Accused persons can defend themselves by proving that they were compelled to provide the undue advantage only if they report the matter to the authorities within seven days.
Section 14 says that habitual offenders can be punished with imprisonment between five and ten years, along with a fine.
Bribes to foreign officials
Although the Act extends to the whole of India and to Indian citizens outside India, it has limited extraterritorial reach as it does not cover bribes made to foreign officials.

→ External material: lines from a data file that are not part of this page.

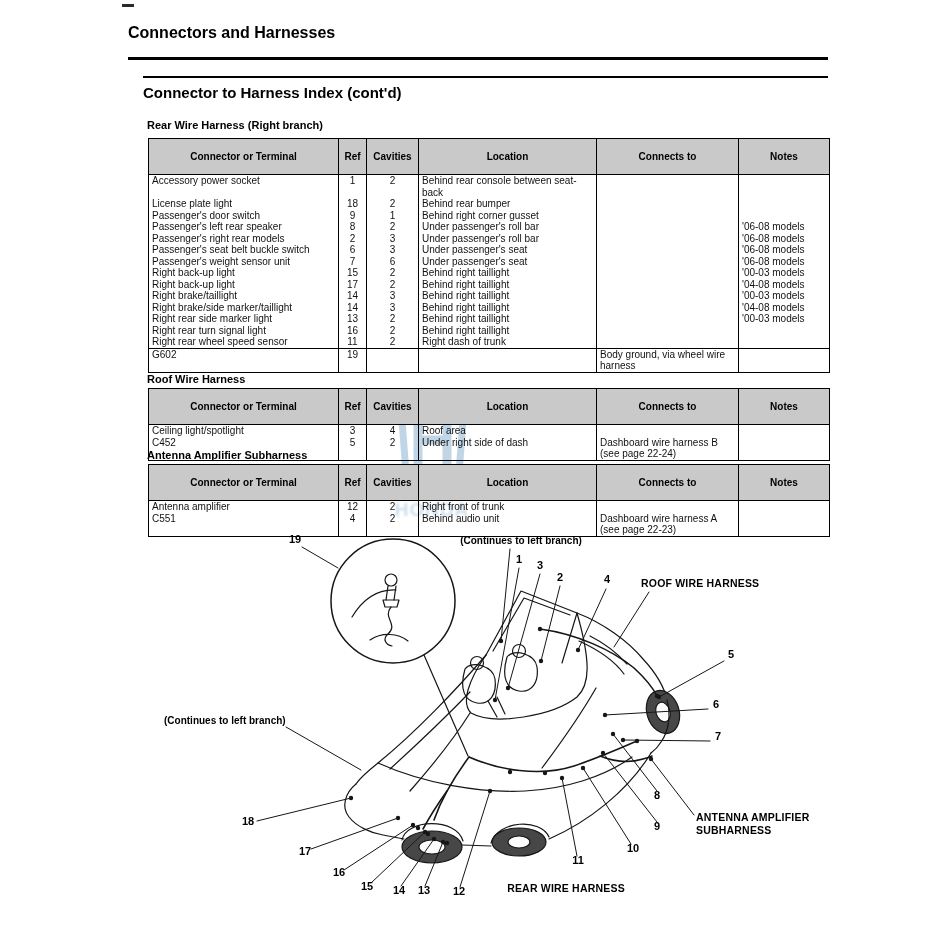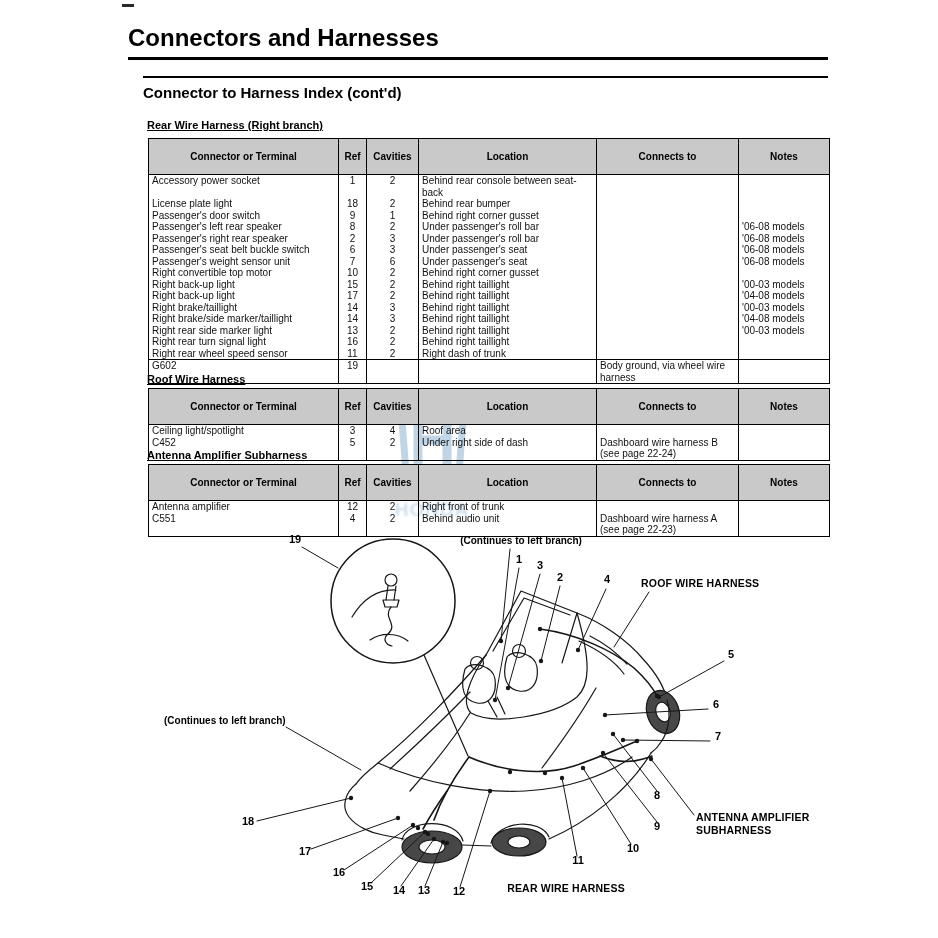"Connectors and Harnesses" .title { font-size: 24px -> 16px }
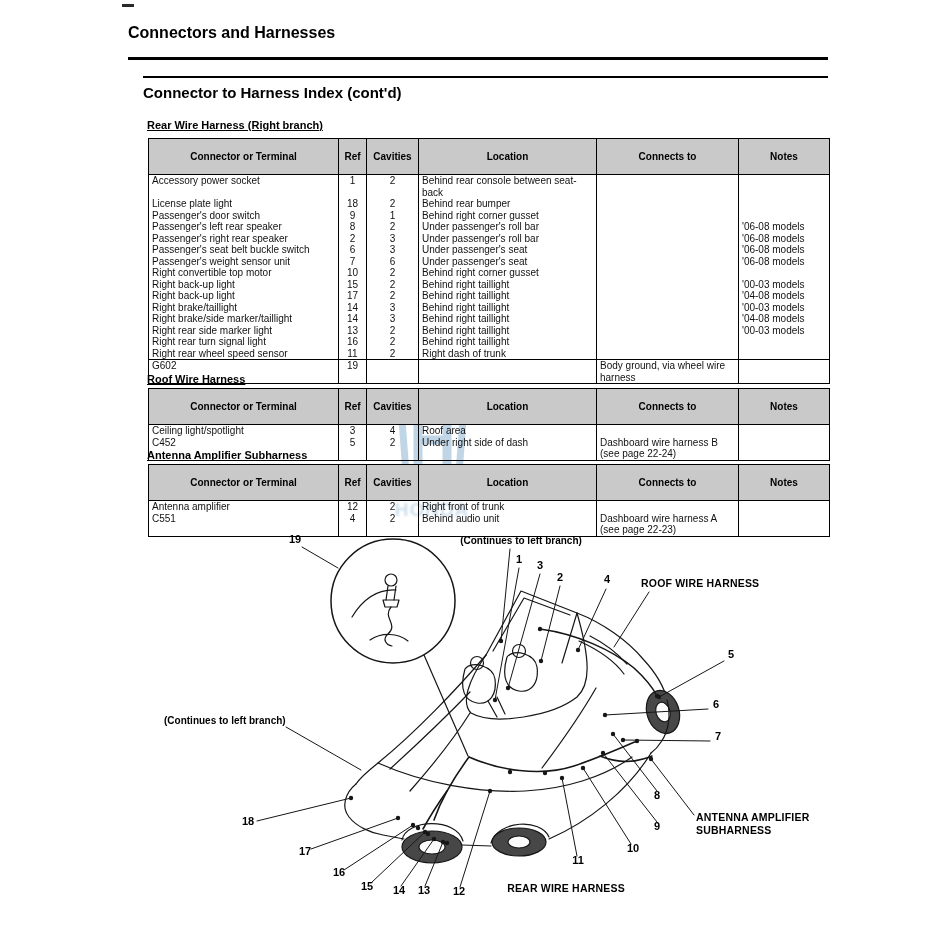"Rear Wire Harness (Right branch)" .caption { text-decoration: underline -> none }
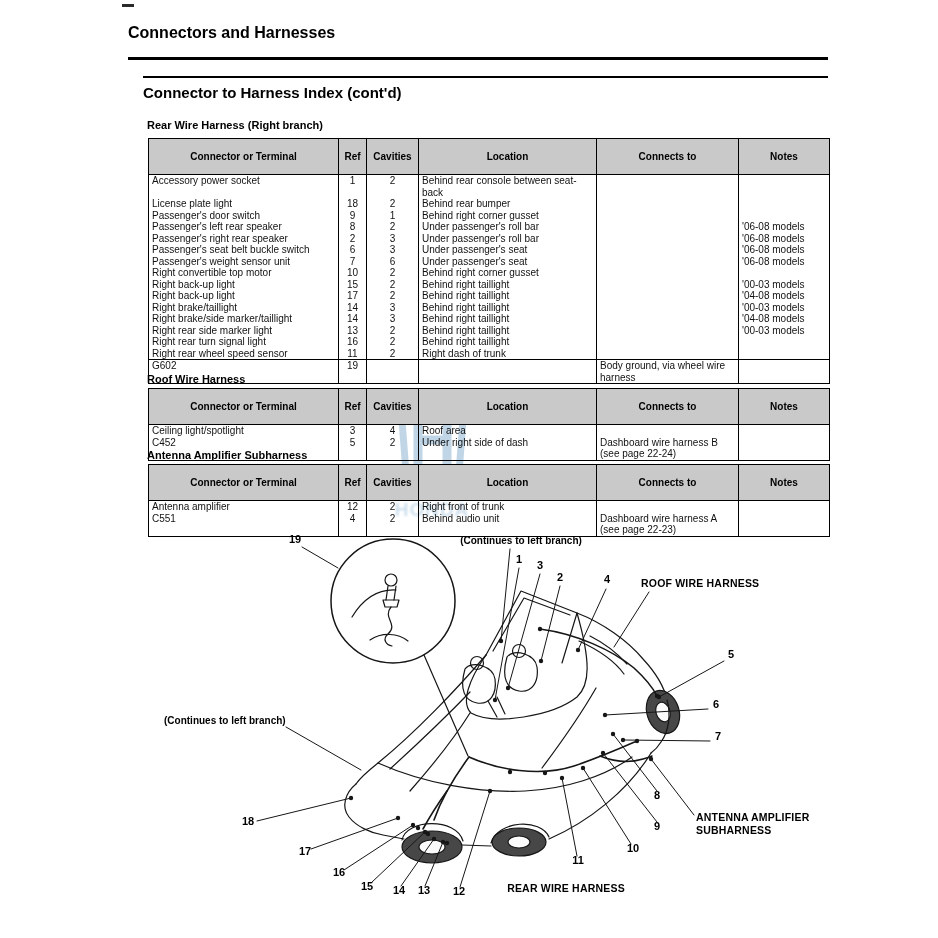"Passenger's right rear speaker" td { text: speaker -> models }
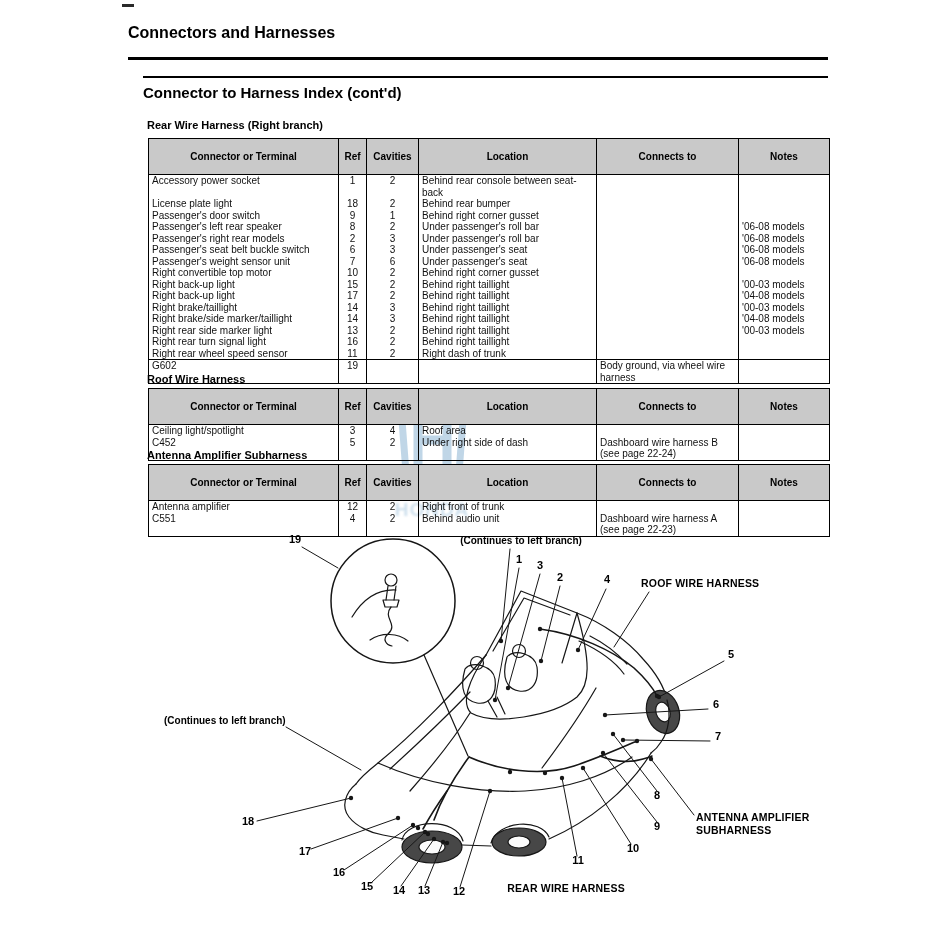"Right convertible top motor" tr { html: <tr> <td>Right convertible top motor</td> <td>10</td> <td>2</td> <td>Behind right corner gusset</td> <td></td> <td></td> </tr> -> none }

In this context, India’s Institute of Company Secretaries has come out with the Corporate Anti-Bribery Code, 2017, which covers the bribery of foreign public officials, and can be voluntarily adopted by companies.
That said, the Act defines a commercial organisation to include a body corporate, partnership firm or any other association of persons, which is incorporated or formed outside India and carries on business in India. Given this, Section 9 read with Section 10 of the PC Act can lead to imposition of liability on the foreign directors, managers, secretaries and other officers of a commercial organisation.
For instance, in the Louis Berger International case, a bribe was paid to public officials in India to secure water projects in Goa and Guwahati. A PIL was filed before the Guwahati High Court (Bhaben Handique vs State of Assam) seeking an enquiry under the PC Act. The Guwahati High Court ordered the CBI to probe the matter. While the CBI has been investigating the matter since 2017, the Goa police have also filed a chargesheet against and arrested several persons, including the international vice president of Louis Berger. This case evidences the need for directors and officers of foreign entities to be mindful of the risk of proceedings under the Act despite its limited extraterritorial applicability.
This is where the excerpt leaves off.